◆ Data excerpts:
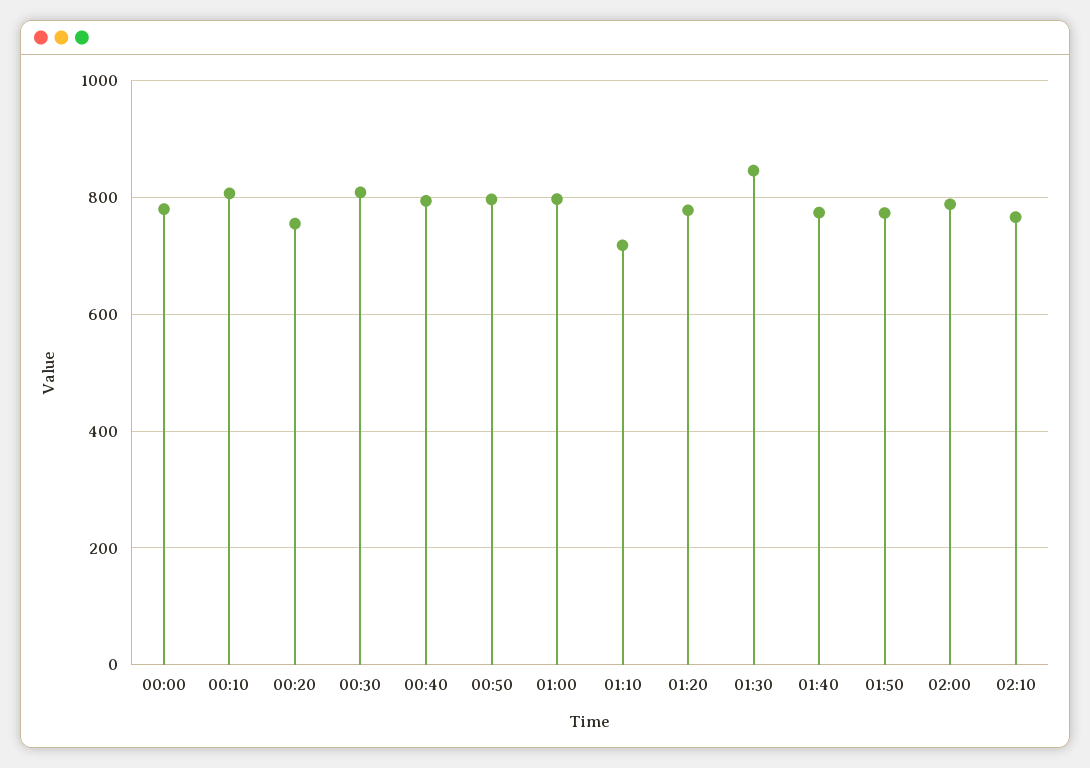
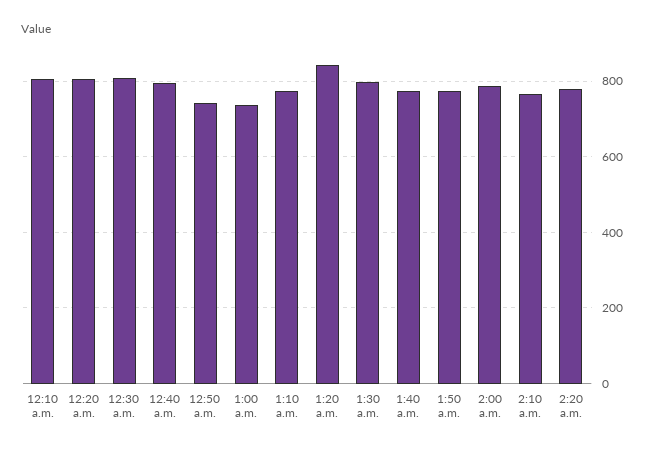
00:00: 780 -> none
00:20: 760 -> 800
00:50: 800 -> 740
01:00: 800 -> 740
01:10: 720 -> 780
01:20: 780 -> 840
01:30: 840 -> 800
2:20 a.m.: none -> 780

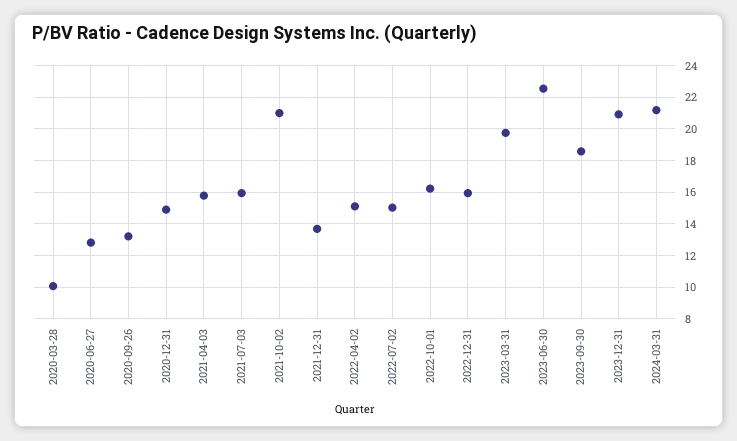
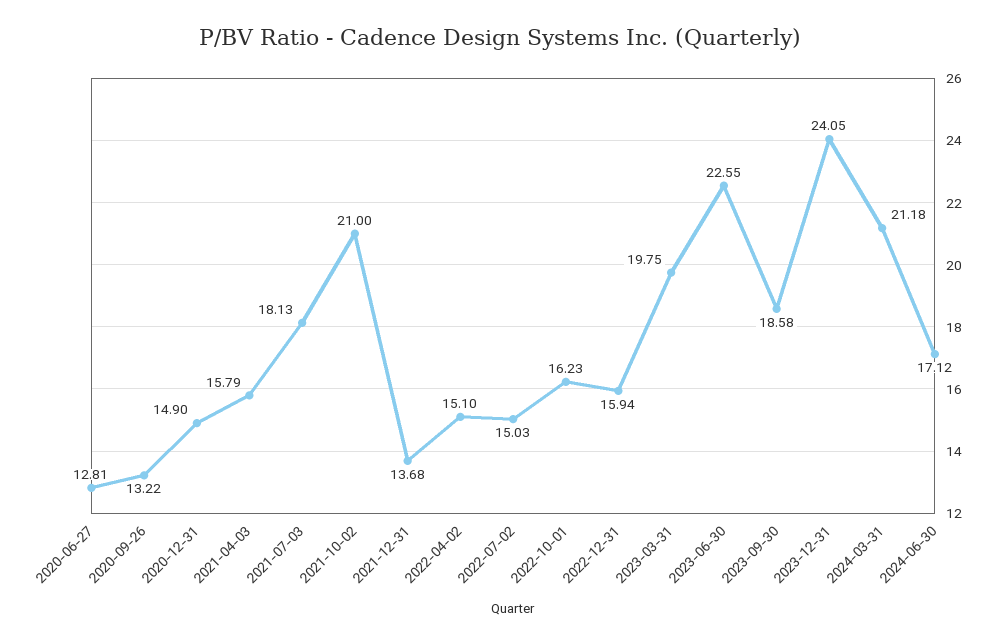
2020-03-28: 10 -> none
2021-07-03: 16 -> 18.13
2023-12-31: 21 -> 24.05
2024-06-30: none -> 17.12

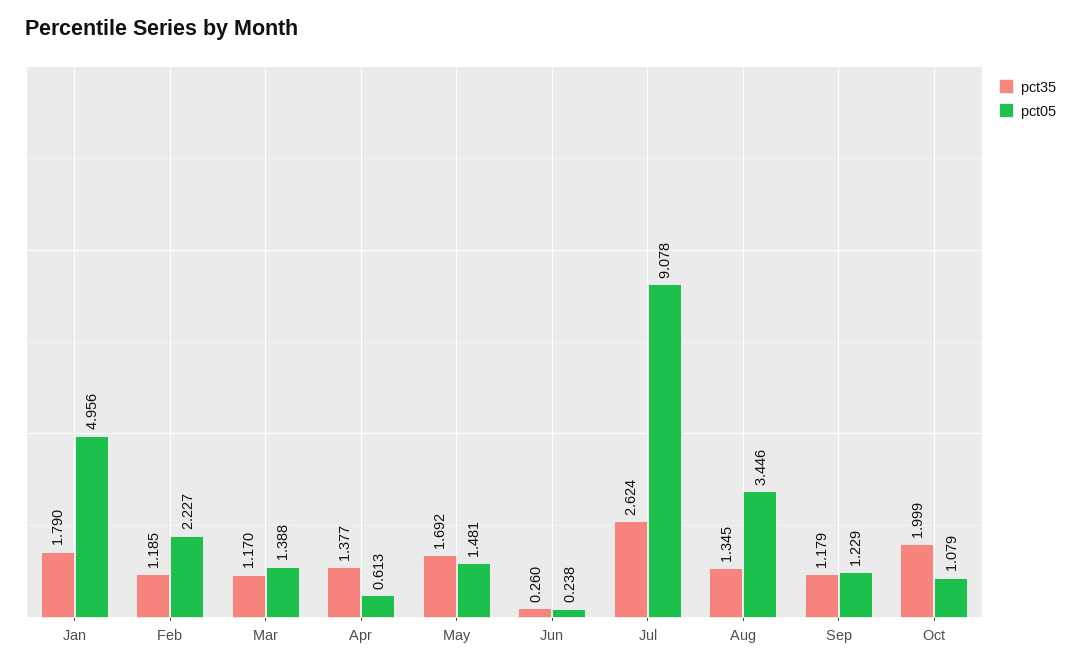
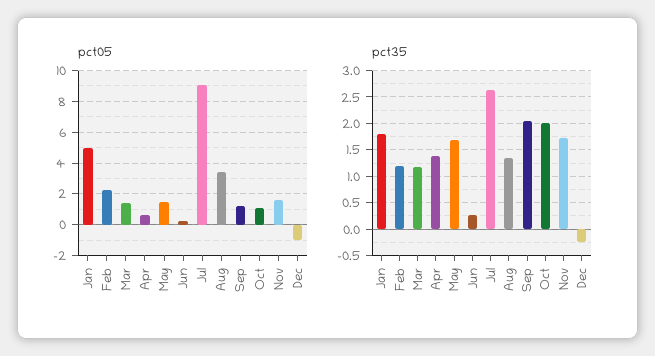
pct35, Sep: 1.179 -> 2
pct05, Nov: none -> 1.5
pct05, Dec: none -> -1
pct35, Nov: none -> 1.75
pct35, Dec: none -> -0.25

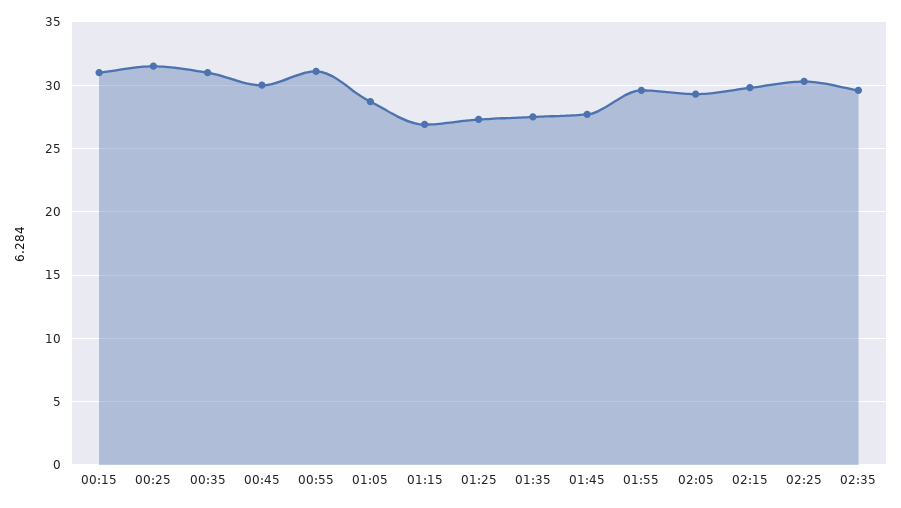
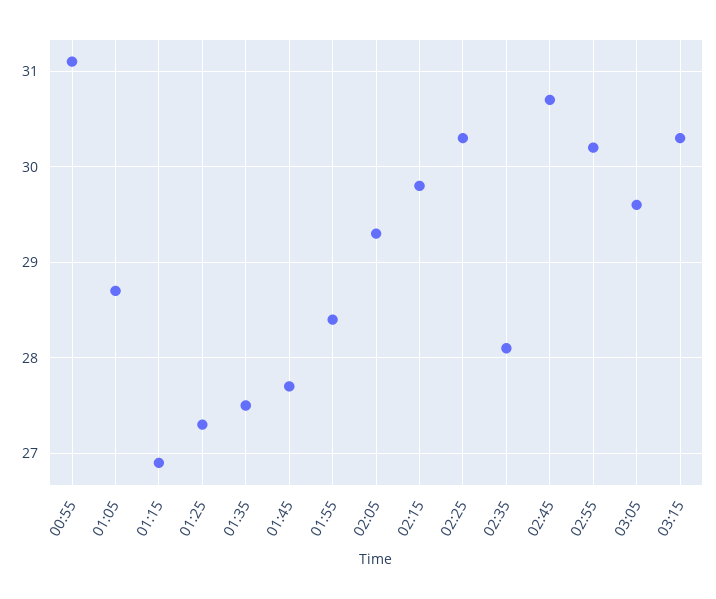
00:15: 31 -> none
00:25: 31.5 -> none
00:35: 31 -> none
00:45: 30 -> none
01:55: 29.5 -> 28.4
02:35: 29.5 -> 28.1
02:45: none -> 30.7
02:55: none -> 30.2
03:05: none -> 29.6
03:15: none -> 30.3

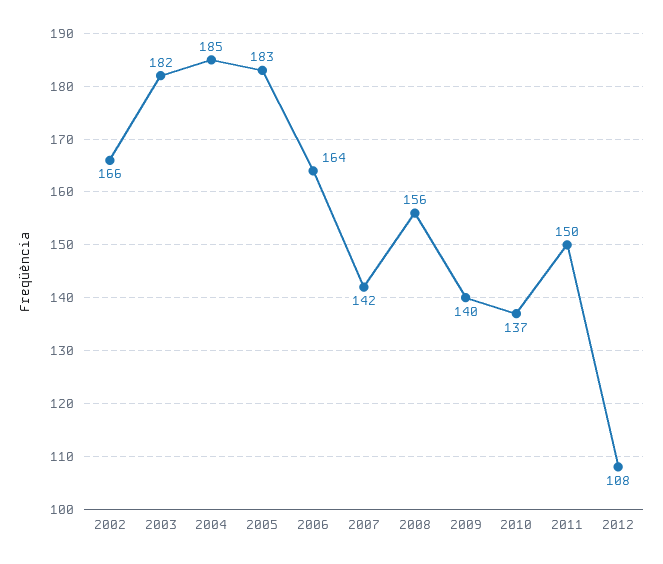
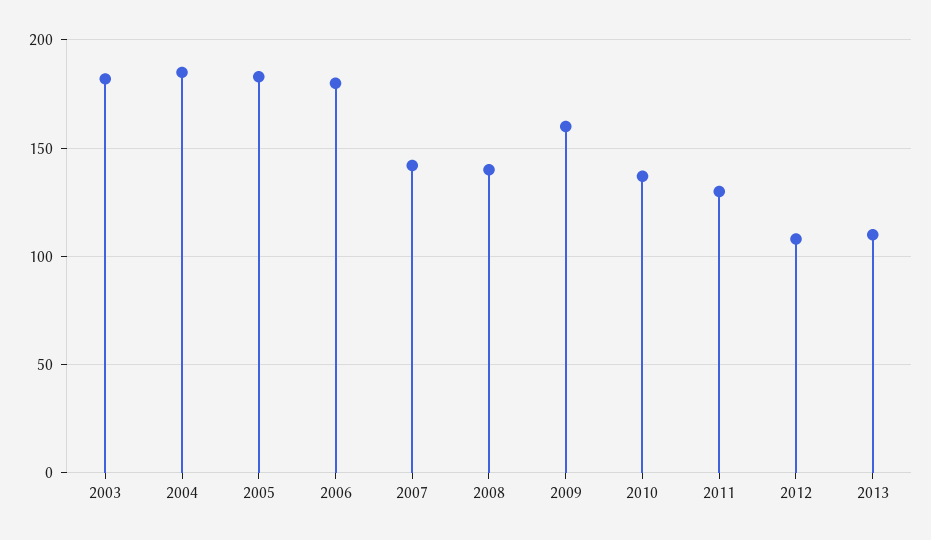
2002: 166 -> none
2006: 164 -> 180
2008: 156 -> 140
2009: 140 -> 160
2011: 150 -> 130
2013: none -> 110

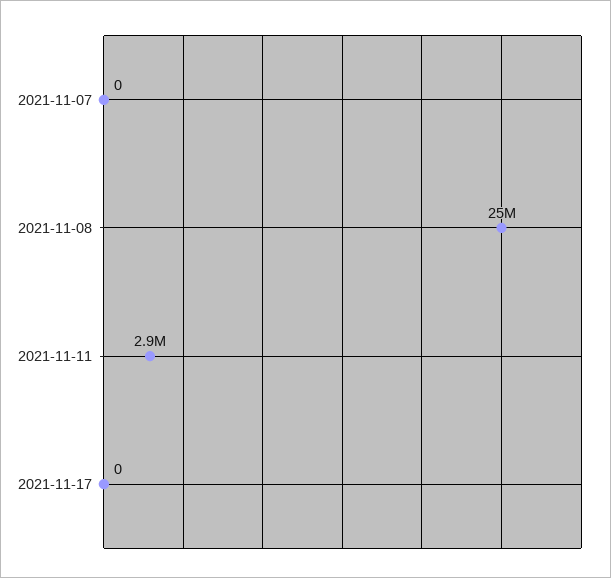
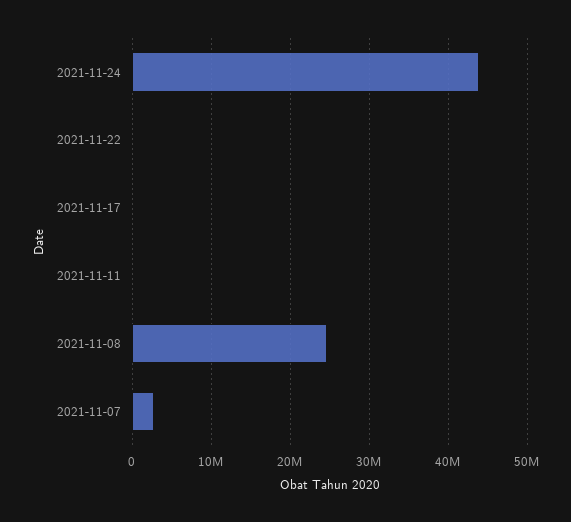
2021-11-07: 0 -> 3000000
2021-11-11: 2900000 -> 0
2021-11-24: none -> 44000000
2021-11-22: none -> 0

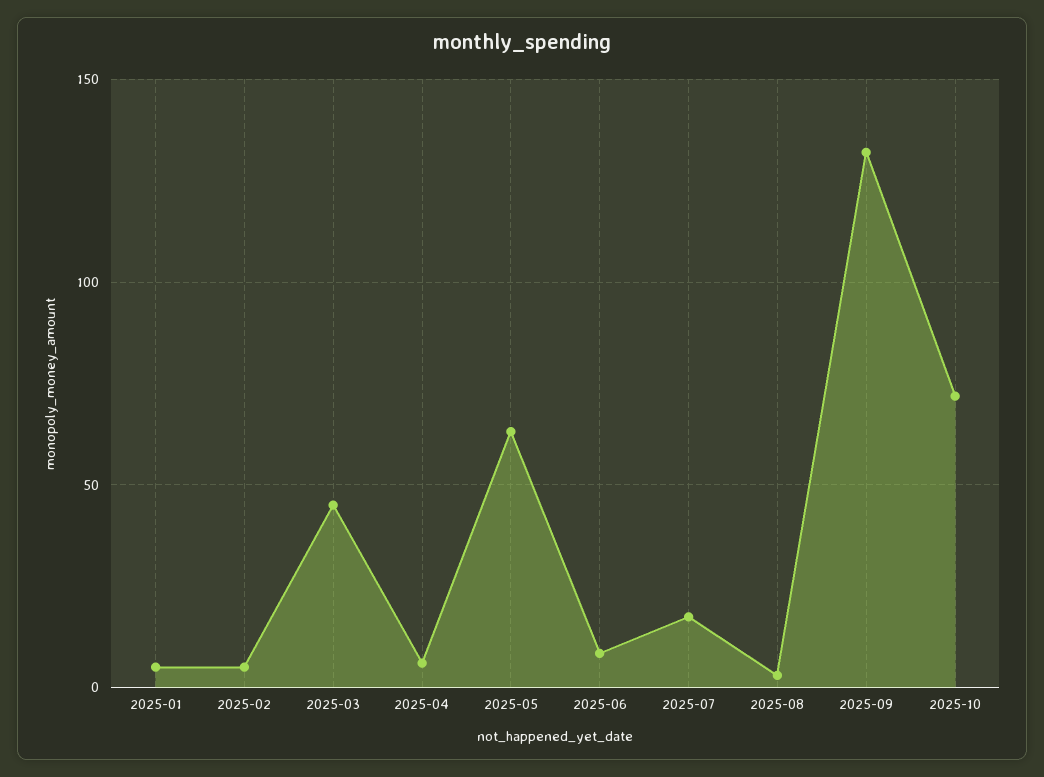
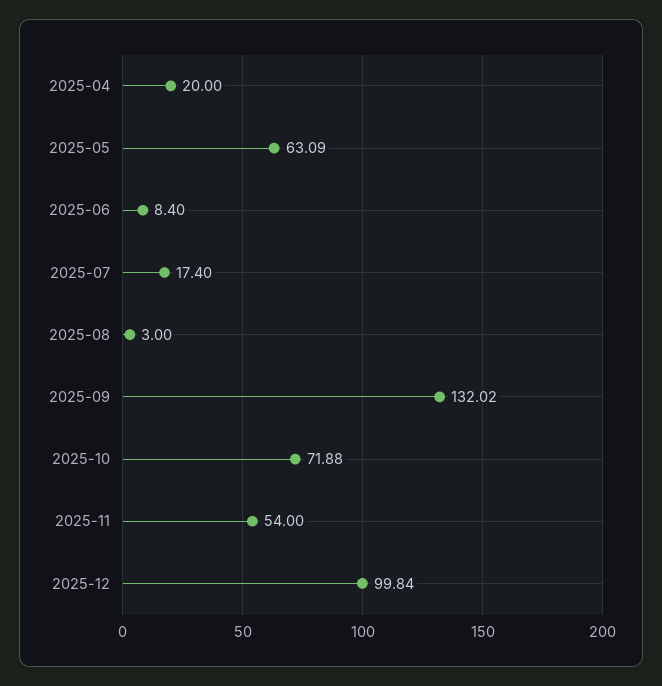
2025-01: 5 -> none
2025-02: 5 -> none
2025-03: 45 -> none
2025-04: 5 -> 20
2025-11: none -> 54
2025-12: none -> 99.84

◆ What the task requires:
Lines from the one above containing "01:20: 780 -> 840" down to the one containing "2021-11-24: none -> 44000000" should be transcribed exactly, with both ends kept and no pictures.

◆ Answer section:
01:20: 780 -> 840
01:30: 840 -> 800
2:20 a.m.: none -> 780

2020-03-28: 10 -> none
2021-07-03: 16 -> 18.13
2023-12-31: 21 -> 24.05
2024-06-30: none -> 17.12

pct35, Sep: 1.179 -> 2
pct05, Nov: none -> 1.5
pct05, Dec: none -> -1
pct35, Nov: none -> 1.75
pct35, Dec: none -> -0.25

00:15: 31 -> none
00:25: 31.5 -> none
00:35: 31 -> none
00:45: 30 -> none
01:55: 29.5 -> 28.4
02:35: 29.5 -> 28.1
02:45: none -> 30.7
02:55: none -> 30.2
03:05: none -> 29.6
03:15: none -> 30.3

2002: 166 -> none
2006: 164 -> 180
2008: 156 -> 140
2009: 140 -> 160
2011: 150 -> 130
2013: none -> 110

2021-11-07: 0 -> 3000000
2021-11-11: 2900000 -> 0
2021-11-24: none -> 44000000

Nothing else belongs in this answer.